Je prendrai un exemple très illustratif : on n'a jamais vu autant d'étudiants s'inscrire en licence de génétique qu'après la diffusion de je ne sais plus quelle série télévisée mettant en scène la police scientifique. Tous voulaient devenir policiers scientifiques. Fort bien, leur avais-je expliqué, nous allons commencer par étudier la génétique des bactéries, puis celle des plantes avant d'en venir à la génétique humaine – il faut en effet aller du plus simple au plus compliqué. Évidemment ces étudiants n'étaient pas au bon endroit puisque lorsqu'on entame une licence de génétique, c'est vraiment pour, ensuite, mener des études universitaires au sens classique du terme.
Les universités se transforment, car elles doivent être capables de proposer des filières caractérisées par une très haute exigence conceptuelle qui permettra de produire des connaissances elles-mêmes enseignées par la suite. De cette masse de connaissances, dans quinze, vingt ou trente ans, on fera quelque chose et peu importe, même, si l'on n'en fait rien. Parallèlement, les universités doivent réussir le pari d'accueillir un maximum d'étudiants pour leur donner un accès à l'emploi. Il faut donc très clairement assumer le fait que nous n'avons pas besoin d'avoir 2 500 étudiants inscrits dans telle ou telle filière et qu'à l'inverse, il en faudrait davantage dans d'autres filières. Il faut savoir ce que l'étudiant recherche en première intention : conceptualiser ou bien occuper un emploi immédiatement ? Définir son projet professionnel n'empêche pas celui qui veut exercer un métier tout de suite de décider, plus tard, de faire une pause pour réfléchir.
Le 21/08/2017 à 09:02, Laïc1 a dit :
"J'en viens à la question de Mme Petit : aucune filière, à mes yeux, ne sert à rien.

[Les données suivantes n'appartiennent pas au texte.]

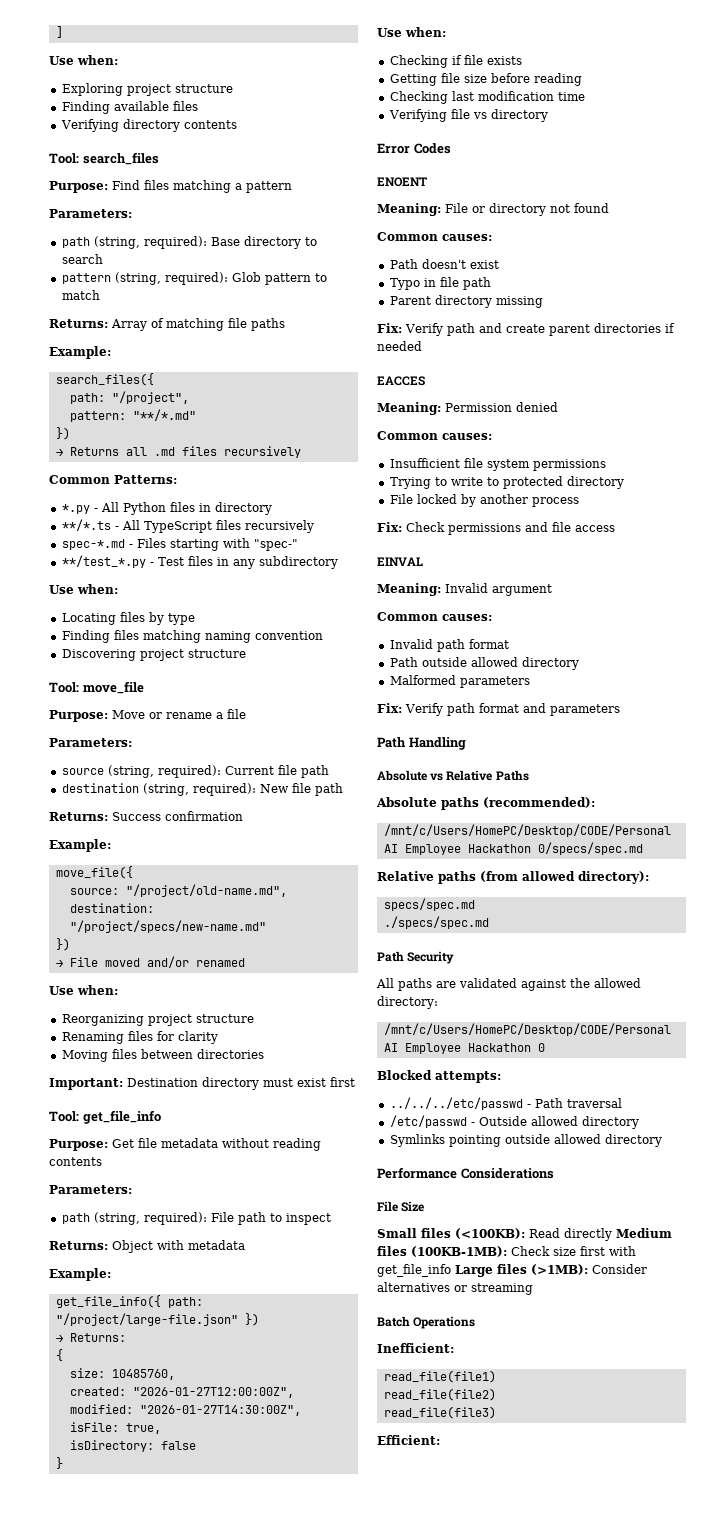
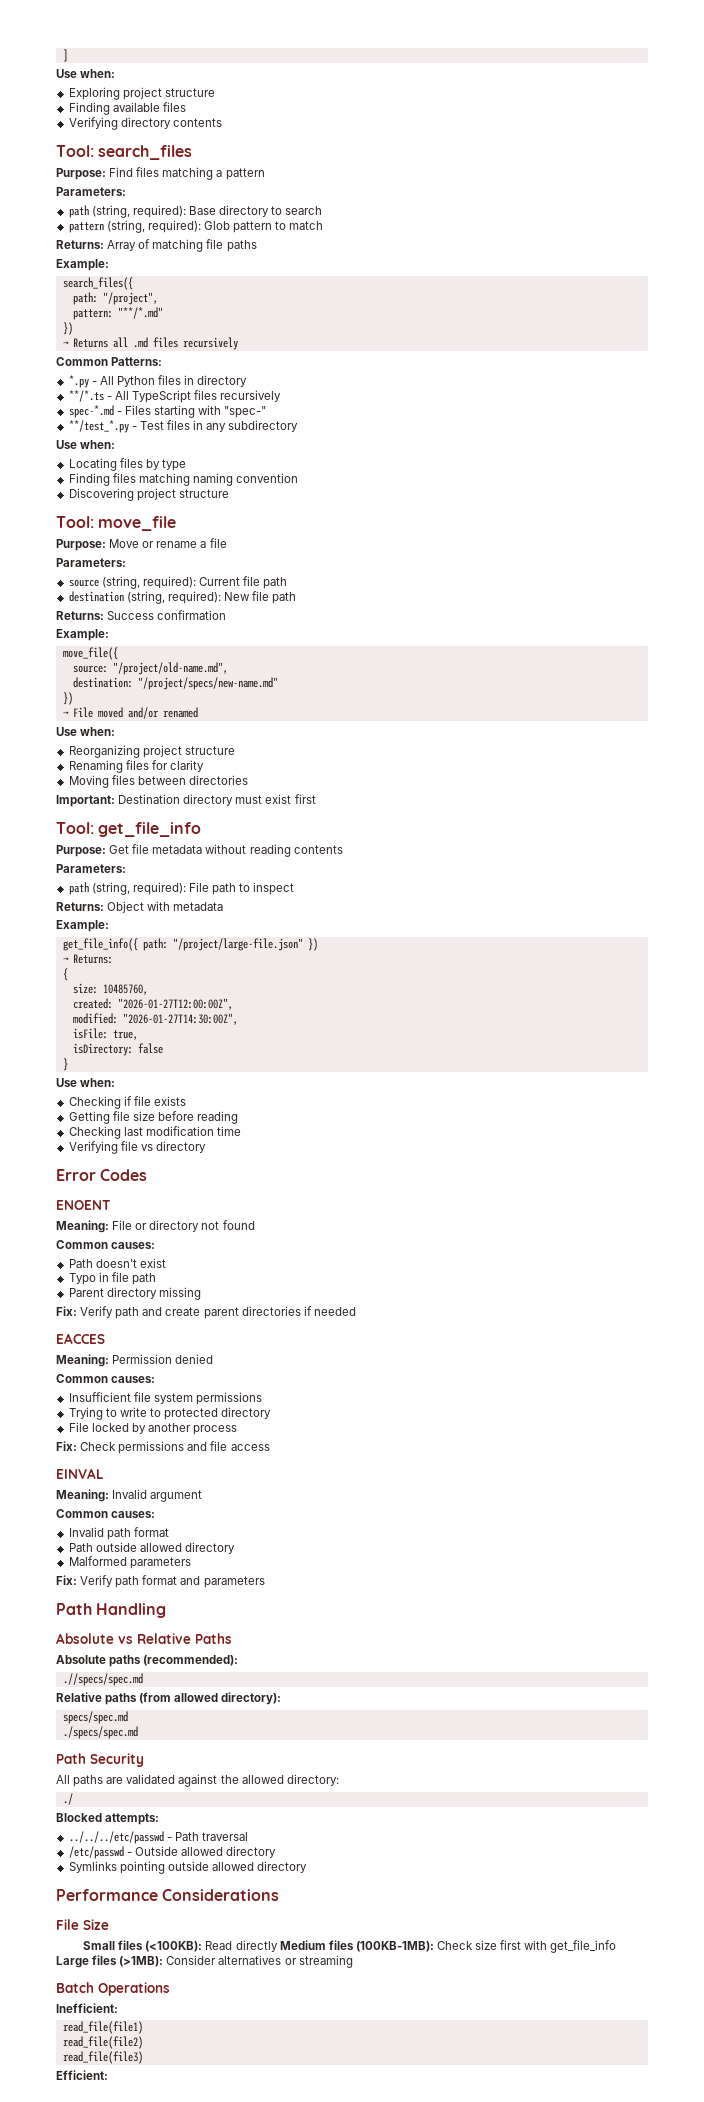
- /mnt/c/Users/HomePC/Desktop/CODE/Personal AI Employee Hackathon 0/specs/spec.md
+ .//specs/spec.md
- /mnt/c/Users/HomePC/Desktop/CODE/Personal AI Employee Hackathon 0
+ ./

Il ne faut pas confondre les filières universitaires qui doivent fournir des cadres, des employés et des techniciens au monde socio-économique, filières qu'on ne saurait négliger, et les lieux où, à l'université, se construit la connaissance que l'on enseigne. Or la connaissance est toujours utile. Certes, on imagine moins certaines filières, comme celle que vous avez mentionnée, déboucher directement sur un emploi. Il faut le dire aux étudiants afin d'éviter qu'ils ne s'engouffrent massivement dans telle ou telle voie sans avoir conscience de ce qui les attendra. C'est pourquoi l'orientation doit être faite par des personnels sachant vraiment ce qu'on exigera des étudiants."
Le problème en sociologie ou en philosophie, et même en psychologie, c'est que la connaissance, non seulement est socialement inutile, mais en plus repose sur des erreurs, des approximations, des incohérences, de contradictions, des opinions, bref tout ce qu'un esprit scientifique et pratique doit rejeter plutôt que de les apprendre stupidement à des fins sociales inexistantes.
Oui, ces études sont dangereuses, autant pour l'équilibre intellectuel de l'étudiant que pour son intégration sociale à venir.
Mme la ministre dit clairement : "Il faut le dire aux étudiants afin d'éviter qu'ils ne s'engouffrent massivement dans telle ou telle voie sans avoir conscience de ce qui les attendra."
Or, personne ne le dit, nulle part c'est écrit et souligné, sinon moi dans mes commentaires : où est l'information efficace et la mise en garde de l'étudiant dans ces conditions ? Tout cela n'est pas acceptable et ne peut pas continuer.